Photo: hackNY via Flickr
Federal agents on Tuesday took aim at a new type of scam called “sextortion,” arresting a Glendale, Calif., man on charges that he hacked into e-mail and Facebook accounts of young women and then posed as a woman to convince others to send him nude photos of themselves.Karen “Gary” Kazaryan was named in a 30-count indictment charging him with gaining unauthorised access to e-mail, Facebook, and Skype accounts belonging to more than 100 women from 2009 to 2011.
Once he’d hacked into an account, Mr. Kazaryan would change the password and then pose as the female owner of the account, according to the indictment.
He would contact the account holder’s female friends and attempt to persuade or extort them into removing their clothing so he could photograph them via their webcams.
The “sextortion” scam is a variation of the practice of “sexting,” sending nude images of one’s self over the Internet to others.
The indictment says Kazaryan used naked or semi-naked images of victims to force them and other victims to remove their clothing again and again.
Investigators suspect he may have victimized more than 350 women. They found more than 3,000 photos of nude or semi-nude women on Kazaryan’s computer, according to court documents.
Some of the explicit photos were discovered in his victim’s accounts and others had allegedly been taken by Kazaryan via Skype.
The indictment charges 15 counts of computer intrusion and 15 counts of identity theft. If convicted, Kazaryan faces up to 105 years in prison.
Last week, a Montgomery, Ala., man was sentenced to 35 years in prison after admitting that he carried out a “sextortion” scheme from 2009 to 2011 against young girls across the country, including a 14-year-old girl and 15-year-old girl, both in Louisiana.
He was charged with producing child pornography and engaging in interstate extortion.
Christopher Patrick Gunn used computers, chat rooms, and other social media to befriend and then eventually coerce teenaged girls into sending him explicit photos of themselves via the Internet.
Investigators identified various ruses used by Mr. Gunn. In one he would pose as the new kid in town. He’d send messages over Facebook and engage young girls in web-based conversations.
Eventually he would elicit intimate details from the girls. As the online relationship became more intimate, Gunn would increase the pressure for more intimacy – such as requesting a photo of the victim in her bra.
Next he would ask her to remove the bra. If she refused, he would threaten to reveal the content of their conversations – and any existing intimate photos – to her parents, friends, and school officials.
This is how he convinced the 14-year-old in Louisiana eventually to self-produce pornographic and sexually-explicit videos of herself and send them to Gunn.

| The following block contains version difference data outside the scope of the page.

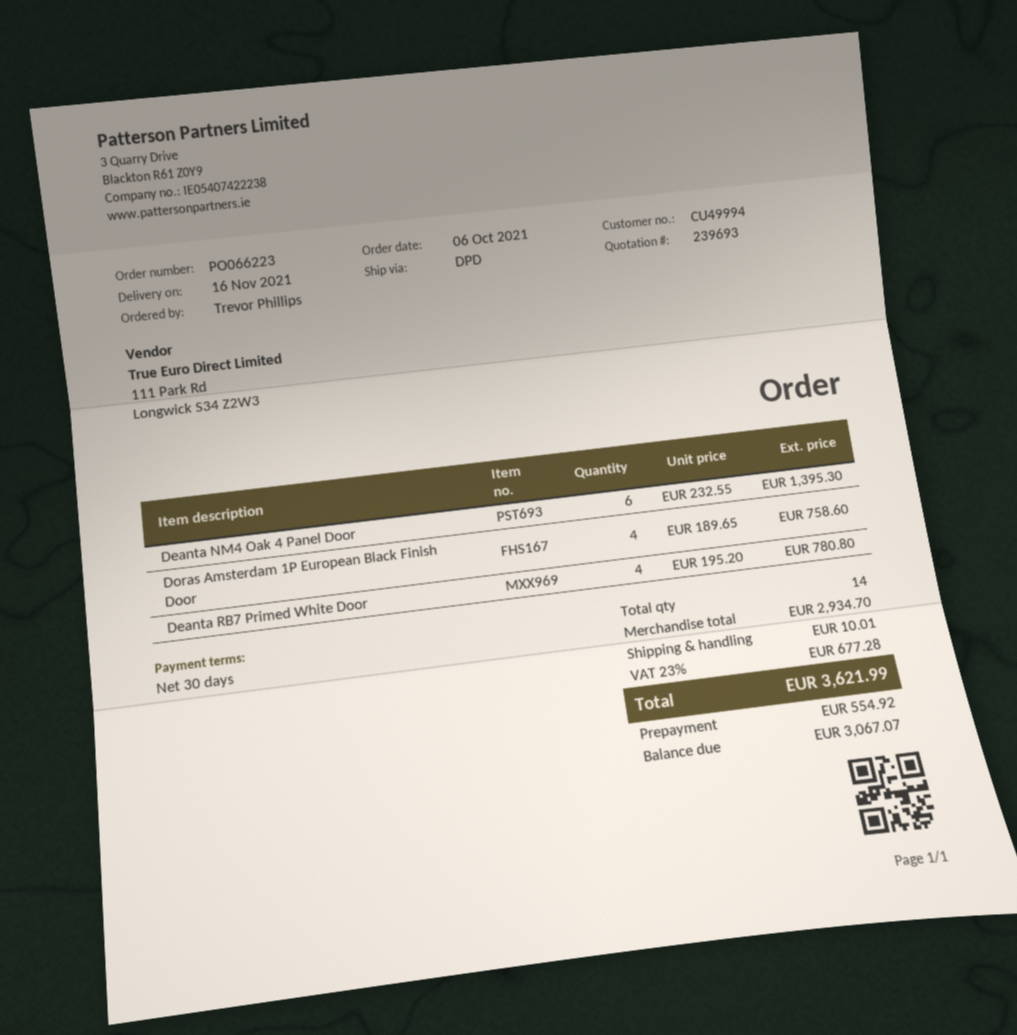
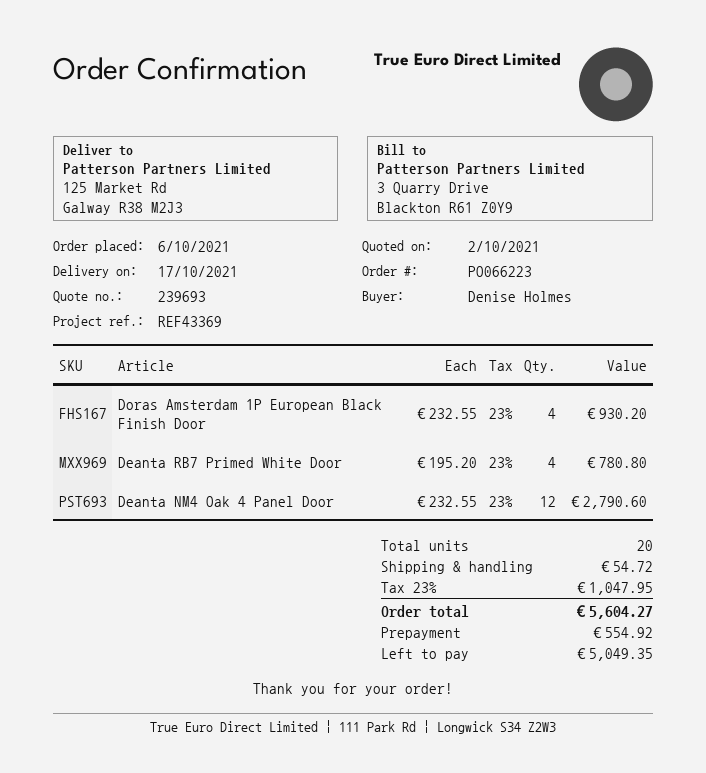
delivery date: 2021-11-16 -> 2021-10-17
ordered by: Trevor Phillips -> Denise Holmes
Deanta NM4 Oak 4 Panel Door: 6 x 232.55 = 1395.30 -> 12 x 232.55 = 2790.60
Doras Amsterdam 1P European Black Finish Door: 4 x 189.65 = 758.60 -> 4 x 232.55 = 930.20
total quantity: 14 -> 20
shipping: 10.01 -> 54.72
tax: 23% = 677.28 -> 23% = 1047.95
total: 3621.99 -> 5604.27
balance: 3067.07 -> 5049.35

According to officials, in one exchange, a 13-year-old victim told Gunn that she did not want to take her shirt off in front of the webcam. Gunn replied that if she did not comply he was poised to push the send button on his computer to reveal their earlier conversations to parents and friends.
The girl pleaded with Gunn, saying she was only 13. She said she had “a life, please do not ruin it,” officials said.
Gunn responded: “I am sending now since u won’t do what I want.”
The girl told Gunn if he sent the information she would kill herself. Gunn was unmoved. He demanded she remove her shirt, or else. She did so, authorities said.
According to court documents, Gunn used the following false names online: Tyler Mielke, Jason Lempke, CJ Harper, Dalton Powers, Dalton Walthers, Daniel Applegate, and Daniel Rodgers.
In some cases he is said to have posed as Justin Bieber, promising his victims free concert tickets, backstage passes, or other fan-related benefits in exchange for an explicit photo.
In addition to 35 years in prison, Gunn will be required to register as a sex offender and serve a life term of supervised release.